* Exercise
Every line from the top of the records through the one bearing "Island Elementary School." is to be reproduced exactly, and pictures are to be left out.

* Dataset extract
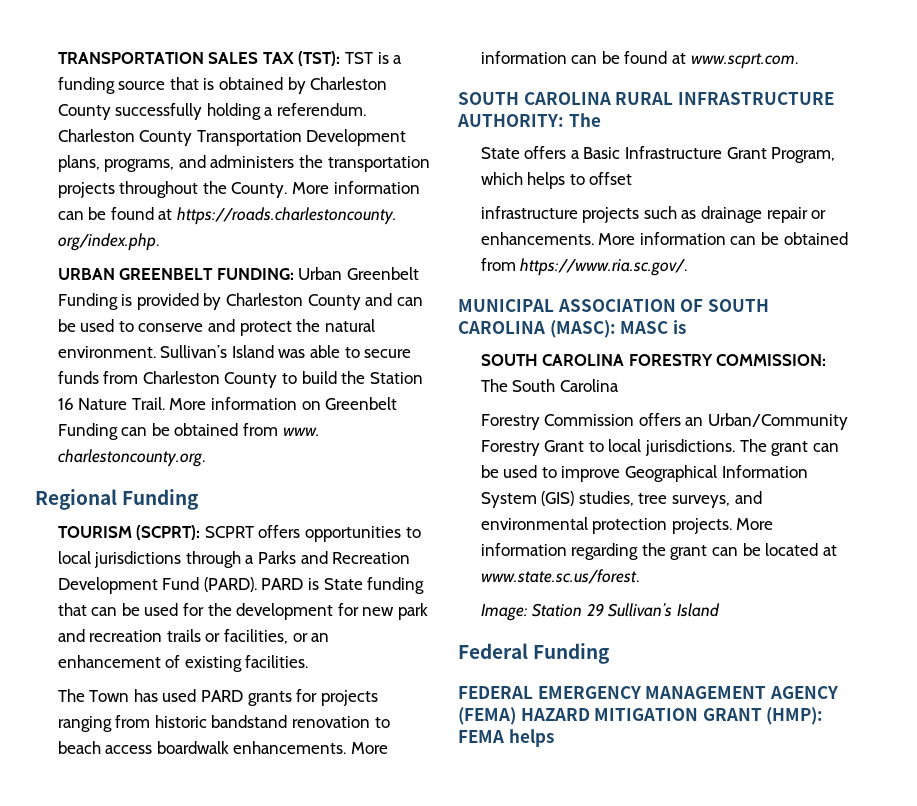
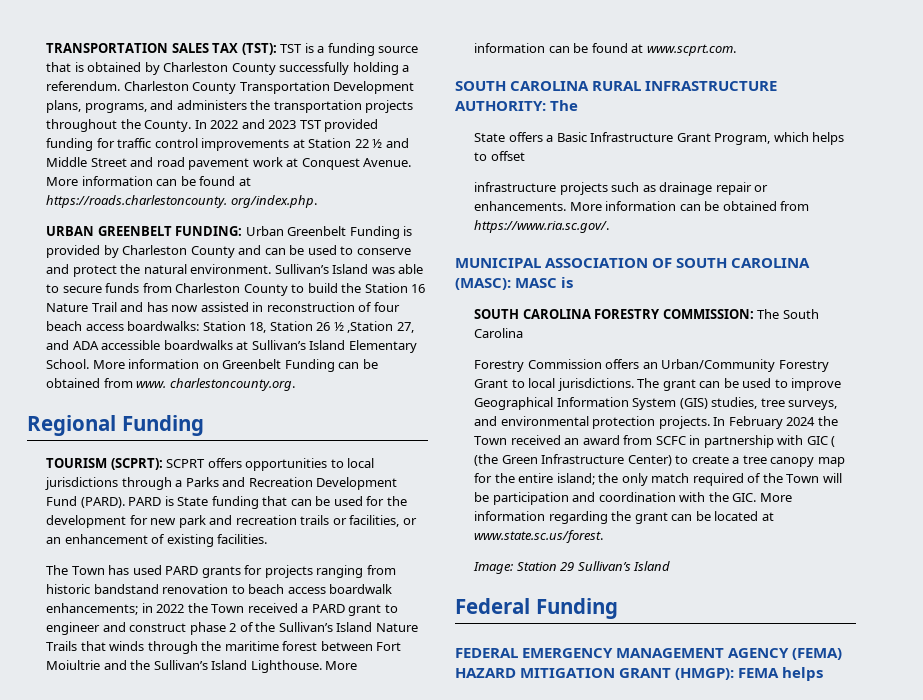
+ In 2022 and 2023 TST provided funding for traffic control improvements at Station 22 ½ and Middle Street and road pavement work at Conquest Avenue.
- Sullivan’s Island was able to secure funds from Charleston County to build the Station 16 Nature Trail.
+ Sullivan’s Island was able to secure funds from Charleston County to build the Station 16 Nature Trail and has now assisted in reconstruction of four beach access boardwalks: Station 18, Station 26 ½ ,Station 27, and ADA accessible boardwalks at Sullivan’s Island Elementary School.
- The Town has used PARD grants for projects ranging from historic bandstand renovation to beach access boardwalk enhancements.
+ The Town has used PARD grants for projects ranging from historic bandstand renovation to beach access boardwalk enhancements; in 2022 the Town received a PARD grant to engineer and construct phase 2 of the Sullivan’s Island Nature Trails that winds through the maritime forest between Fort Moiultrie and the Sullivan’s Island Lighthouse.
- More information regarding the grant can be located at www.state.sc.us/forest.
+ In February 2024 the Town received an award from SCFC in partnership with GIC ( (the Green Infrastructure Center) to create a tree canopy map for the entire island; the only match required of the Town will be participation and coordination with the GIC. More information regarding the grant can be located at www.state.sc.us/forest.
- FEDERAL EMERGENCY MANAGEMENT AGENCY (FEMA) HAZARD MITIGATION GRANT (HMP): FEMA helps
+ FEDERAL EMERGENCY MANAGEMENT AGENCY (FEMA) HAZARD MITIGATION GRANT (HMGP): FEMA helps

* Output
+ In 2022 and 2023 TST provided funding for traffic control improvements at Station 22 ½ and Middle Street and road pavement work at Conquest Avenue.
- Sullivan’s Island was able to secure funds from Charleston County to build the Station 16 Nature Trail.
+ Sullivan’s Island was able to secure funds from Charleston County to build the Station 16 Nature Trail and has now assisted in reconstruction of four beach access boardwalks: Station 18, Station 26 ½ ,Station 27, and ADA accessible boardwalks at Sullivan’s Island Elementary School.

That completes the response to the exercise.